Леннон шмыгает и трет нос, трепеща своими темными ресницами. А когда я пододвигаю ему колоду, не отрывает от нее взгляда:
– Ну да, только это будет непросто.
– Почему это?
Он поднимает голову и смотрит мне в глаза:
– Потому что его больше нет.
18
Я застываю как вкопанная:
– Что ты такое говоришь?
– Отец умер.
– Когда?
– Минувшей осенью.
Не может быть! Прошлой осенью?
– Но… – Я даже не могу ничего толком сказать. – Что это значит? От чего?
– Он покончил с собой.
Без всяких предупреждений из моих глаз ручьем льются слезы.
– Нет. Это невозможно.
Леннон засовывает колоду в картонную коробку:
– Однажды он уже пробовал, но у него ничего не получилось. Подружка нашла его и отвезла в больницу вовремя для того, чтобы ему промыли желудок. Потом он сказал, что просто переборщил с обезболивающими, но она ему не поверила. И оказалась права. Потому что через пару дней он повторил попытку. На этот раз успешно.
Теперь я плачу совершенно бесшумно, но мои щеки щекочут обжигающие слезы, плюхаясь на нейлоновый пол палатки.
– Я даже понятия ни о чем не имела.
У Леннона мрачнеет выражение лица.
– Я знаю. В школе почти никто не обратил на это внимание. Хотя я думал, что ты точно должна была что-то слышать… Об этом писали в газетах. И пару часов горячо обсуждали как модную тему в Интернете…
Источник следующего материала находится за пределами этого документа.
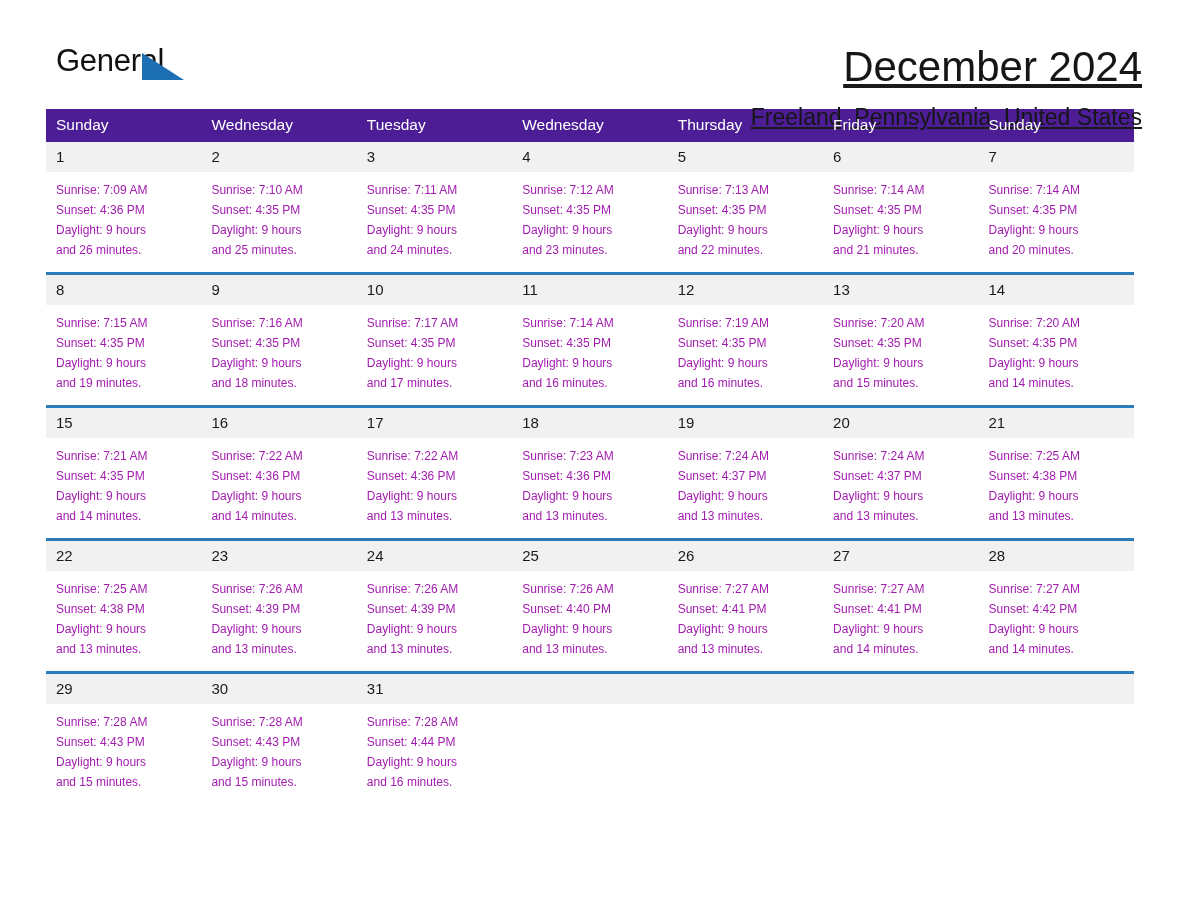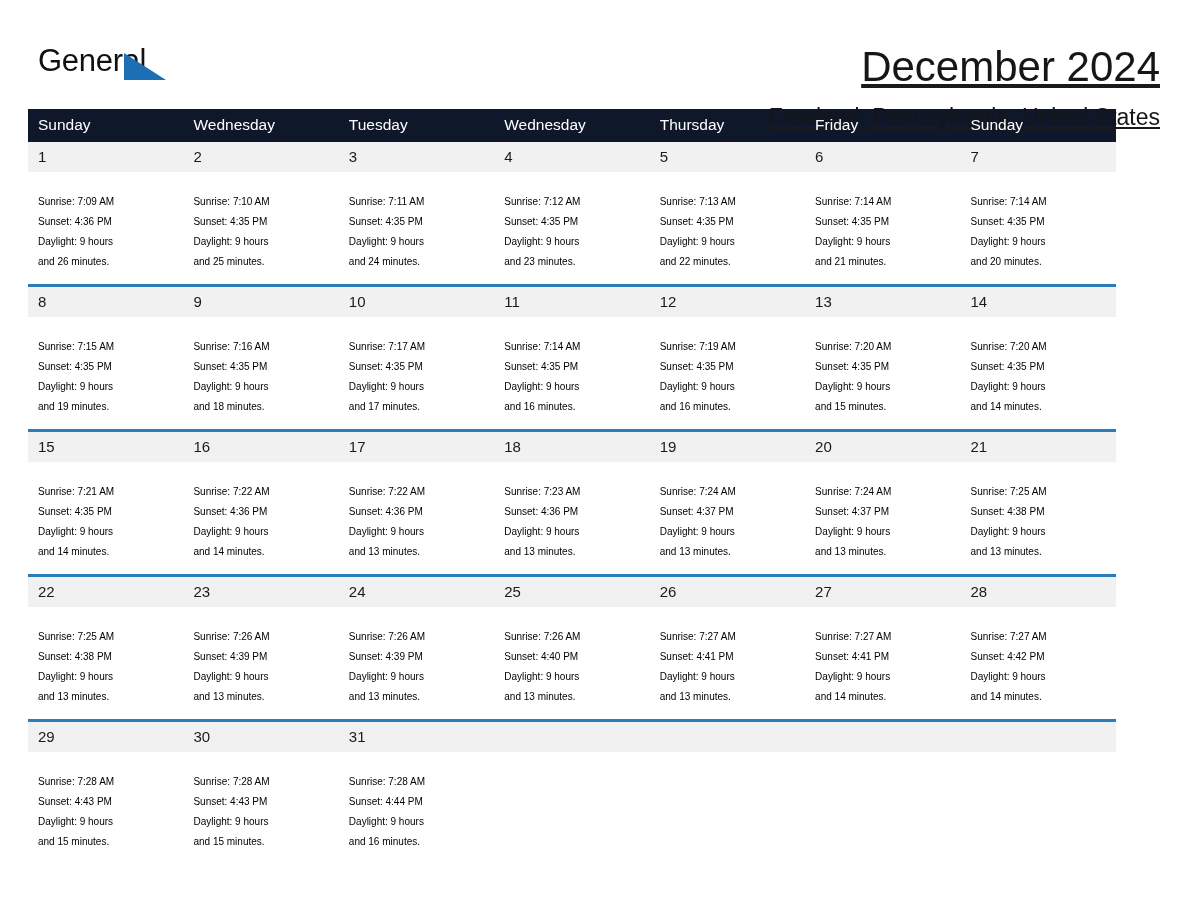"General" .page { padding: 0 28px -> 0 46px }
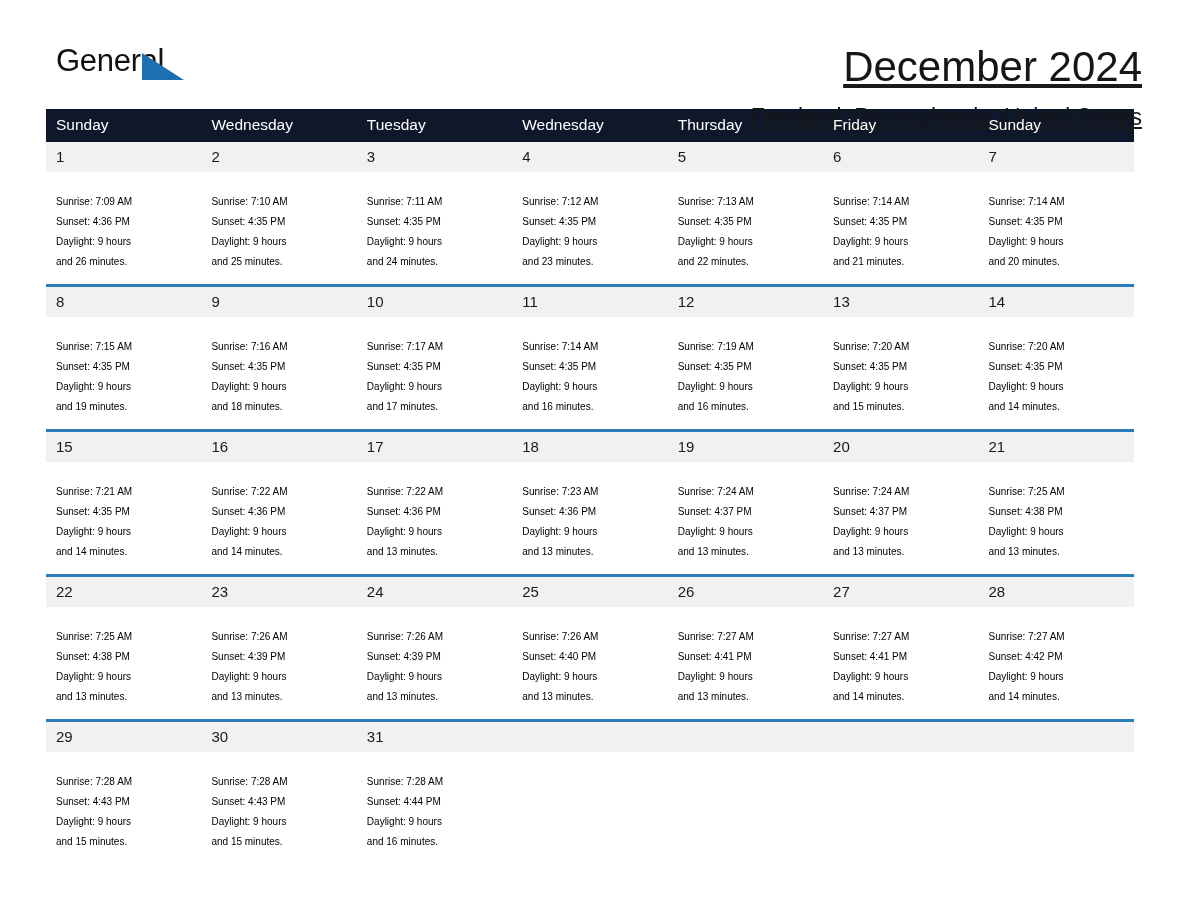"Sunday" .dow-row th { background: #0f172a -> #4c1d95 }
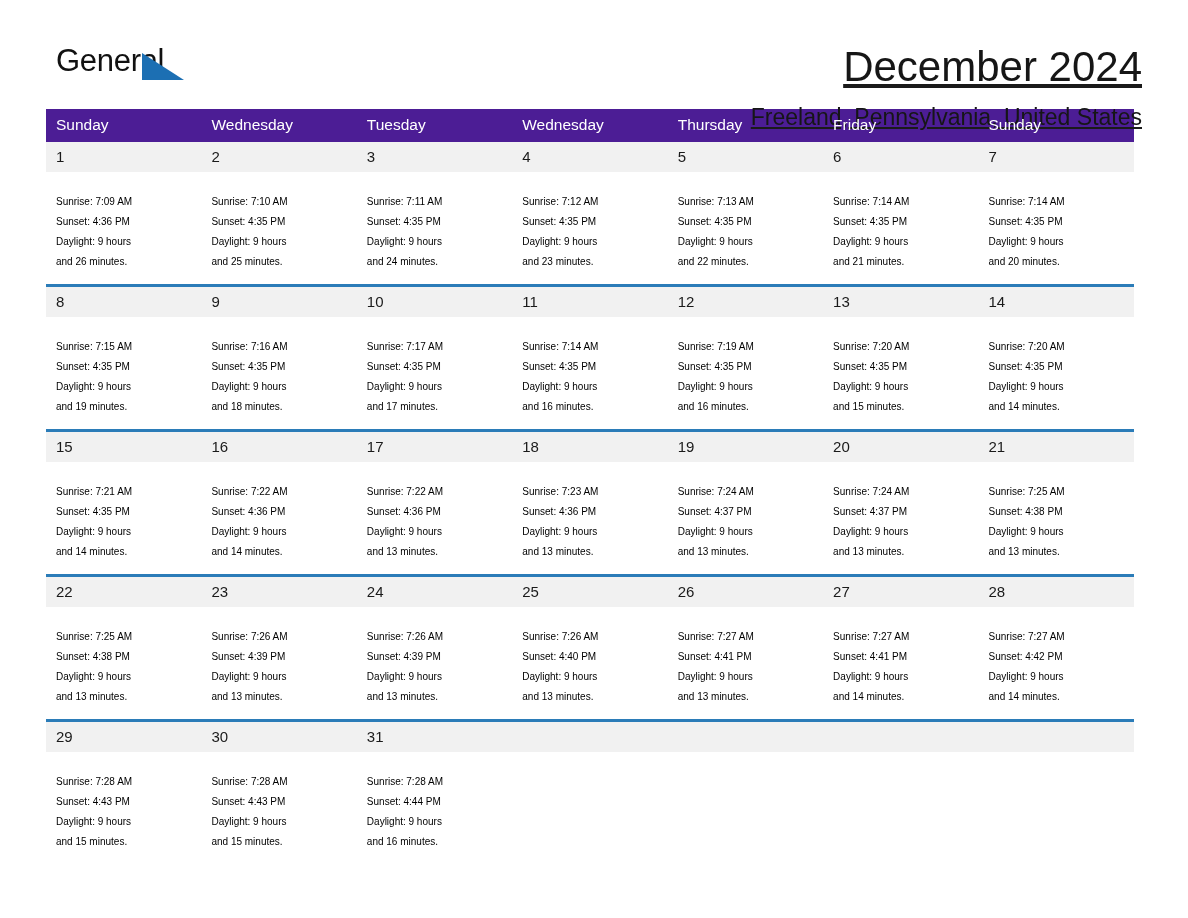"Sunrise: 7:09 AM" .details { color: #000000 -> #a21caf; font-size: 10px -> 12px; margin-top: 12px -> none }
Леннон слегка качает головой.
– Мне никто ничего не говорил, – шепчу я и поднимаю на лоб очки, чтобы вытереть слезы, – прости. Не понимаю, как можно было об этом не знать. И я не могу понять, почему… Ведь твой отец был счастлив. Такой веселый, постоянно смеялся… Как тогда…
– Он долгие годы держался на антидепрессантах, а потом, никому не сказав, перестал их принимать.
Вбил себе в голову, что его музыкальная карьера закончилась. Впал в депрессию оттого, что на него всем наплевать, что его толком никто и не помнит.
– Неправда! Их записи до сих пор покупают.
– Едва-едва. К тому же у него были неправильные представления о достигнутом успехе. Подумай, много ли людей могут сказать, что их песни передают по радио? Но он относился к этому иначе. Больших отчислений за композиции он больше не получал, да и группа у них была не самая популярная – не то что другие. Не знаю. Думаю, когда ему пришлось работать с девяти до пяти, он посчитал это крахом. Не смог прижиться в обычной жизни.
– О господи… Леннон…
Он кивает, не поднимая на меня глаз.
Интересно, кто-то из ребят, отправившихся в поход, об этом знал? Судя по тому, как Бретт и Саммер говорили об отце Леннона, когда Рейган везла нас на гламурную турбазу – и что потом было сказано о нем во время ссоры тем вечером, – я могу почти наверняка сказать, что нет.